Your alarm goes off at 4am. Not because you want it to. Because a government has decided that despite the fact that you have been living, working, paying rent, buying food, and contributing to a local economy for the past several months, you are only officially allowed to be here for 30 days at a time.

So you pack a small bag, you walk outside into the dark, and you get into a minivan.

The minivan smells like the accumulated life decisions of everyone who has taken this journey before you. There are seven other people inside. Nobody is happy. Someone is eating something — you cannot identify what it is and you have learned not to ask. The air conditioning is either broken or set to a temperature that suggests the driver has a personal grievance against comfort.

You drive for several hours.

The border town exists for one reason. It is not charming. It does not have a vibrant local culture worth exploring. It has one restaurant that has been feeding exhausted visa runners since approximately 1987, twelve money changers with slightly different rates that you will spend twenty minutes comparing despite the difference being negligible, and a guesthouse that charges three times the normal rate because you have no alternative and everyone involved knows it.

You queue. You fill in a form. You queue again. An official examines your passport with the expression of someone who has been personally wronged by the concept of tourism. You smile. They stamp. You get back in the minivan.

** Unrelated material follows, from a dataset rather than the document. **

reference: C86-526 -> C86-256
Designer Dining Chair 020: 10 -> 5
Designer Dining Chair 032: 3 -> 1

You are home by 3pm. You have lost a full working day, somewhere between $30 and $80 depending on the border, and a small but measurable piece of your dignity.

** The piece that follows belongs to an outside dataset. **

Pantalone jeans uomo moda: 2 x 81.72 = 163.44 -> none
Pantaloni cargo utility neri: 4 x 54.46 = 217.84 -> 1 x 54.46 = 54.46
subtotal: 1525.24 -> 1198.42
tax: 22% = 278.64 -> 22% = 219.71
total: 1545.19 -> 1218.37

You will do it again in 60 days.

Option Two — The Flight

You decide to do it properly this time. Fly somewhere nice. Make a trip of it. Turn the bureaucratic obligation into a minibreak.

You open Skyscanner.

Your visa expires in three weeks. It is peak tourism season. The flight that would cost $40 in February costs $280 now because half of Europe has also decided to visit Southeast Asia this month and supply and demand has opinions about your situation.

You spend four hours across six different booking platforms trying to find something that makes financial sense. You find a flight with a six hour layover in an airport with one café, no wifi worth mentioning, and seating designed by someone who has never sat in a chair for longer than twenty minutes.

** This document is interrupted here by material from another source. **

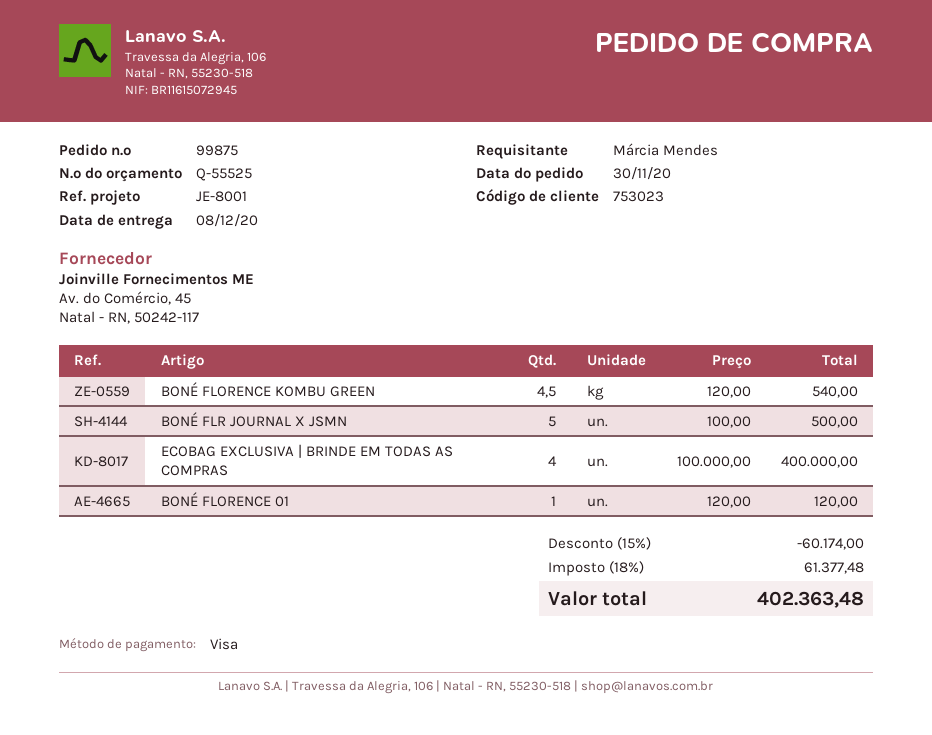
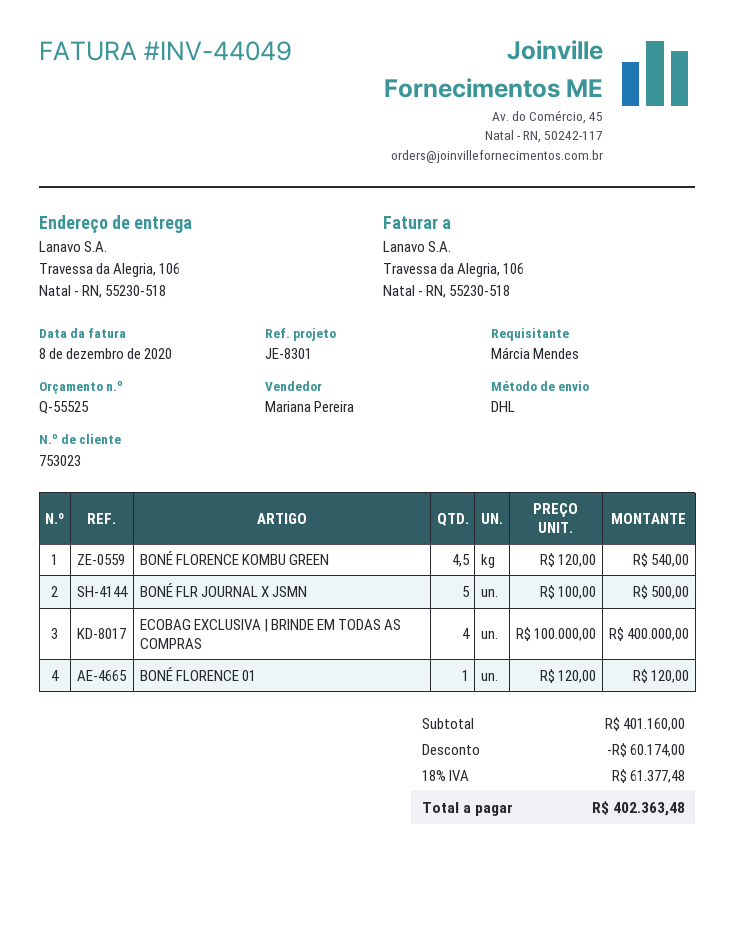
reference: JE-8001 -> JE-8301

You book it anyway because the alternative is the minivan.

Meanwhile your inbox is filling up. You have a deadline tomorrow. Your client in a different timezone has sent four messages. You have not answered any of them because you have been staring at flight comparison websites trying to figure out whether flying via Kuala Lumpur on a Tuesday is actually cheaper than the direct route on Wednesday once you factor in the transit hotel and the airport meal.

You have not done any work in two days.

This is visa administration. It happens three to four times a year at minimum. It costs money every time. It costs time every time. It interrupts your work, your routine, your sense of stability every time.

The Part Nobody Mentions

The digital nomad content machine has produced approximately forty seven thousand posts, videos, and courses about location freedom. About working from anywhere. About the laptop lifestyle.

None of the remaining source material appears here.